[DATA TO PROCESS]
* * * * * * *
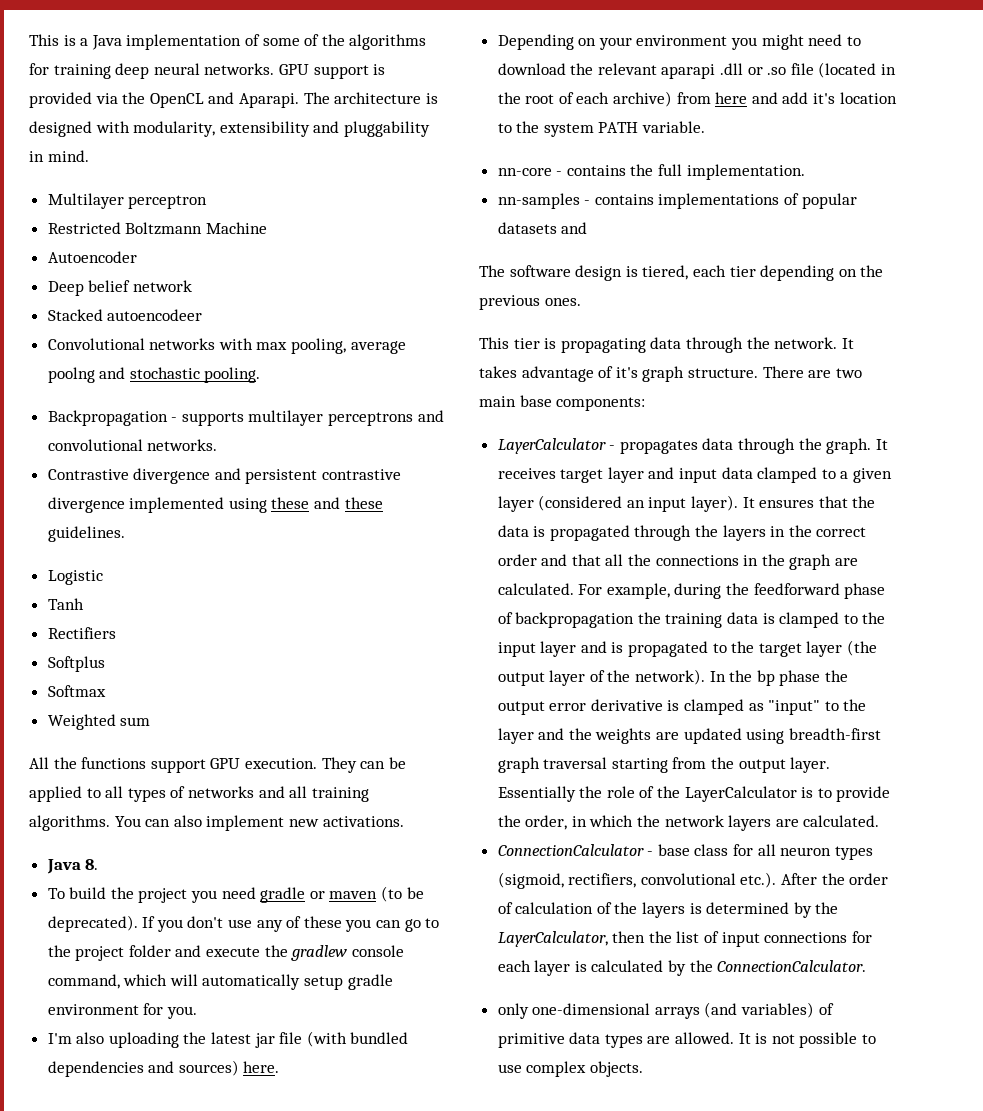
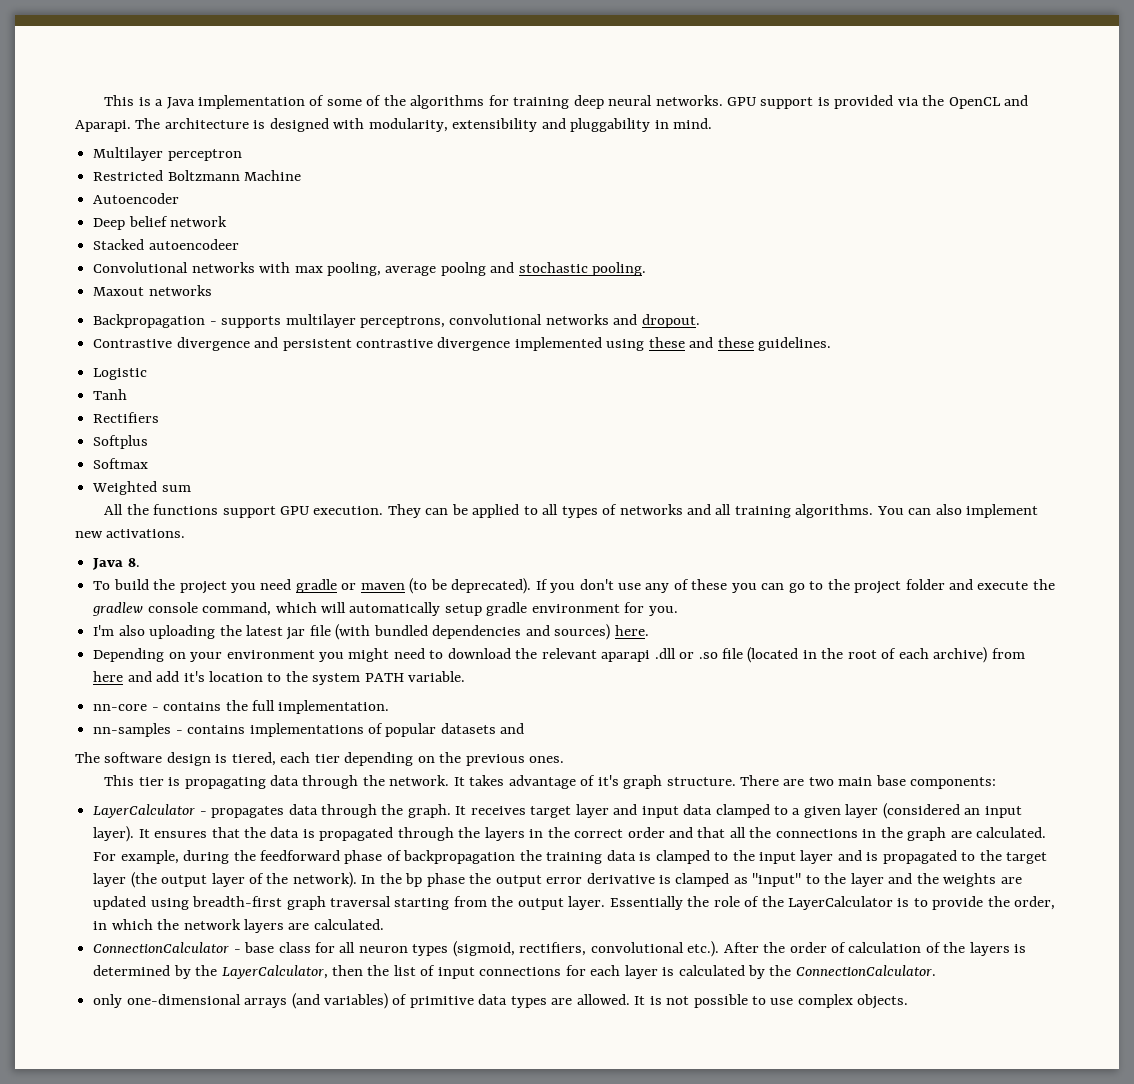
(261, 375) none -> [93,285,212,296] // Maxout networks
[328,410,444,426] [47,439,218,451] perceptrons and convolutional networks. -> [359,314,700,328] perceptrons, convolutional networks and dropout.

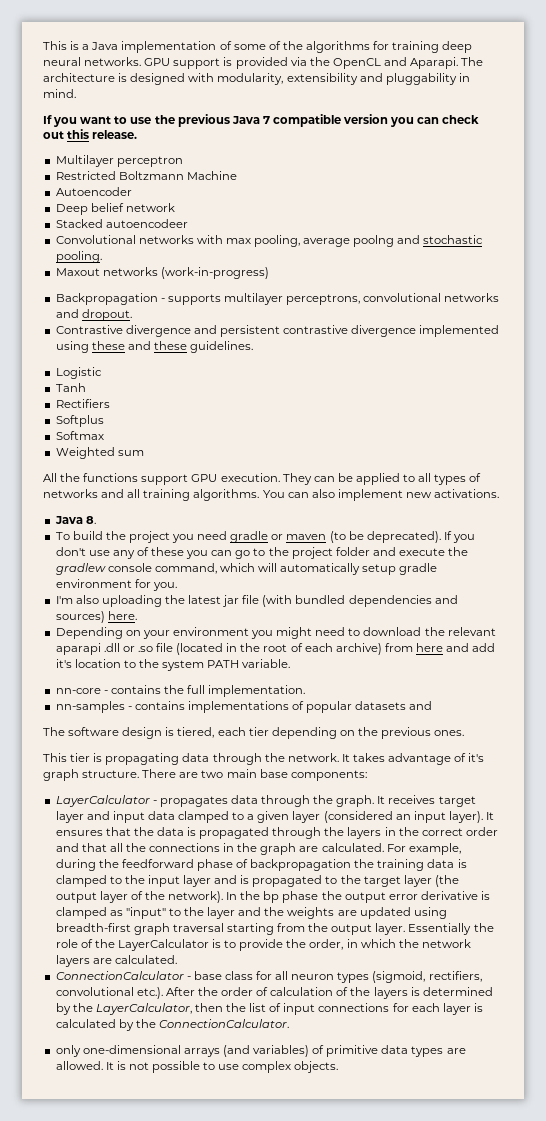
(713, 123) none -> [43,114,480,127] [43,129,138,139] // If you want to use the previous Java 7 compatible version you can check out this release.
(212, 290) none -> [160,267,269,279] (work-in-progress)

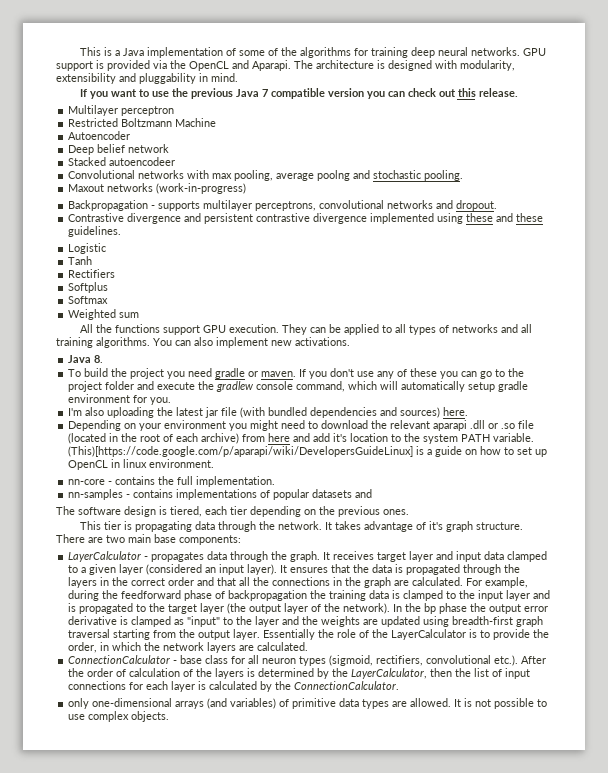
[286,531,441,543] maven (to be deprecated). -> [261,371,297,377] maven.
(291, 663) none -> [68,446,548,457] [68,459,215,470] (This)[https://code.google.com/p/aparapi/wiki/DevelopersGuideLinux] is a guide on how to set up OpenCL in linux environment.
* * * * * * *
Using the listing above, work out how many of its lines include "networks", and give only the result.

2